In general, it has about 1% excessive annualized return over its index. Year by year: 

It was able to stay positive in both 2018 and 2015 and had a smaller loss in 2008. Unfortunately, it does not improve very much in terms of maximum drawdown (47% vs. 55%, see this) so again investors shouldn’t be mistaken by its name — this factor index is more about long term return outperformance, not much minimizing loss as its name might have suggested. 

Low volatility ETFs

MSCI minimum volatility and S&P low volatility are the two representative indexes. The following are the main US stocks low volatility ETFs:

Low volatility ETFs (as of 10/14/19):
Ticker Expense (AUM) YTD
1Yr AR 3Yr AR 5Yr AR
USMV (iShares MSCI USA Minimum Volatility) 0.15% ($36 B) 22.8% 19.7% 15.1% 13.5%
SPLV (PowerShares S&P 500 Low Volatility ETF) 0.25% ($13 B) 25.1% 24.0% 15.0% 13.0%
VTI (Vanguard Total Stock Market ETF) 0.03% ($123B) 19.6% 10.1% 13.3% 11.2%
XMLV (Invesco S&P MidCap Low Volatility ETF) 0.25% ($3.5 B) 17.9% 14.7% 12.8% 14.1%
MDY (SPDR S&P MidCap 400 ETF) 0.24% ($19 B) 16.1% 3.9% 9.4% 9.4%
XSLV (Invesco S&P SmallCap Low Volatility ETF) 0.25% ($2.2 B) 15.1% 6.6% 11.0% 12.6%
IWM (iShares Russell 2000) 0.19% ($42 B) 12.9% -1.2% 8.5% 8.9%

The above table shows that these four largest low volatility ETFs for US stocks have large enough Asset Under Management (AUM) (thus, narrow bid-ask spread). We also list the respective market cap weighted benchmark (highlighted). One can see that all of the low volatility ETFs have done much better than their benchmarks for the past 1, 3 and 5 years, an impressive feat. 

To summarize, the low volatility factor does have its advantage and their ETFs are also good enough for portfolio construction. Together with value, quality, momentum and high yield, we believe factor ETFs can play an important role in most investors’ investment portfolios. 

Market overview

As expected, investors were expecting and excited to hear that a partial trade deal was achieved between the US and China. This has helped to sustain stocks at the current extended level.

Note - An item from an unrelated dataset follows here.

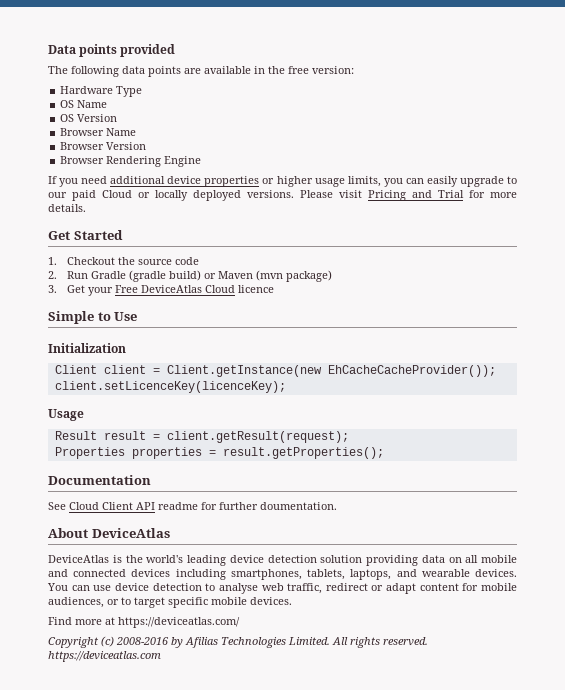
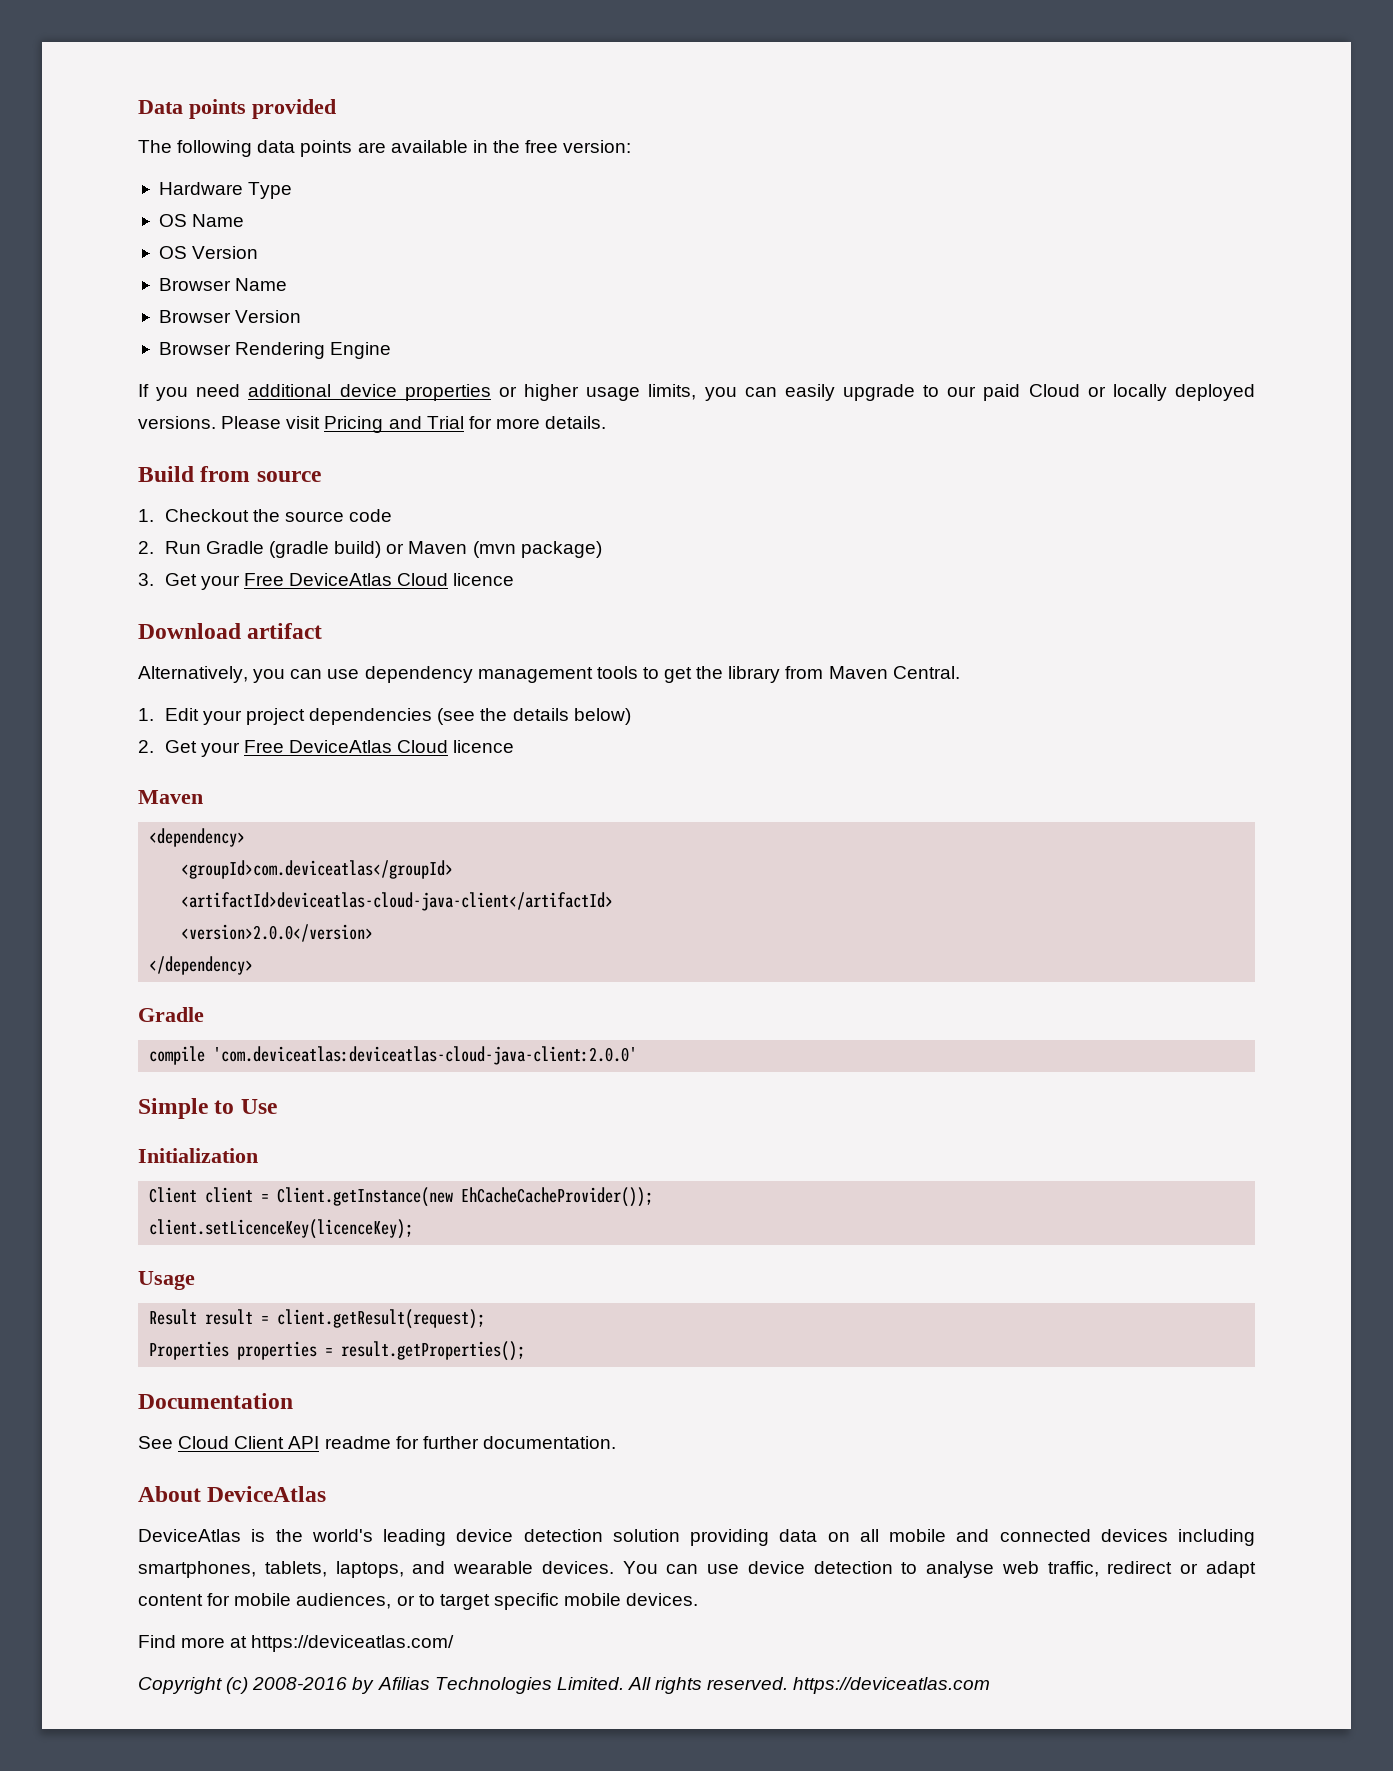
[48,230,123,240] Get Started -> [138,466,321,482] Build from source
(274, 289) none -> [138,623,323,639] [138,666,960,683] [138,708,631,725] [138,740,515,757] [138,790,203,804] [149,828,246,847] [181,860,454,879] [181,892,614,911] [181,924,374,942] [149,956,254,975] [138,1007,204,1022] [149,1046,638,1065] // Download artifact // Alternatively, you can use dependency management tools to get the library from Maven Central. // 1. Edit your project dependencies (see the details below) // 2. Get your Free DeviceAtlas Cloud licence // Maven // <dependency> // <groupId>com.deviceatlas</groupId> // <artifactId>deviceatlas-cloud-java-client</artifactId> // <version>2.0.0</version> // </dependency> // Gradle // compile 'com.deviceatlas:deviceatlas-cloud-java-client:2.0.0'
[260,502,337,510] doumentation. -> [482,1436,616,1449] documentation.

As company earnings reports for last quarter are in full swing now, it’s yet to see how bad the earnings decline (expected decline is now -4.6% for S&P 500 companies) is. The expectation has been revised lower several times now (from -0.6% to two weeks’ ago -4.1% to now -4.6%). We again call for staying the course and will respond to market conditions based on our plans. 

For more detailed asset trend scores, please refer to 360° Market Overview

In terms of investments, even after the recent retreat, U.S. stock valuation is still at a historically high level and a bigger correction is still waiting to happen. It is thus not a good time to take excessive risk. However, we remain optimistic about U.S. economy in the long term and believe much better investment opportunities will arise in the future. 

We again would like to stress for any new investor and new money, the best way to step into this kind of markets is through dollar cost average (DCA), i.e. invest and/or follow a model portfolio in several phases (such as 2 or 3 months) instead of the whole sum at one shot.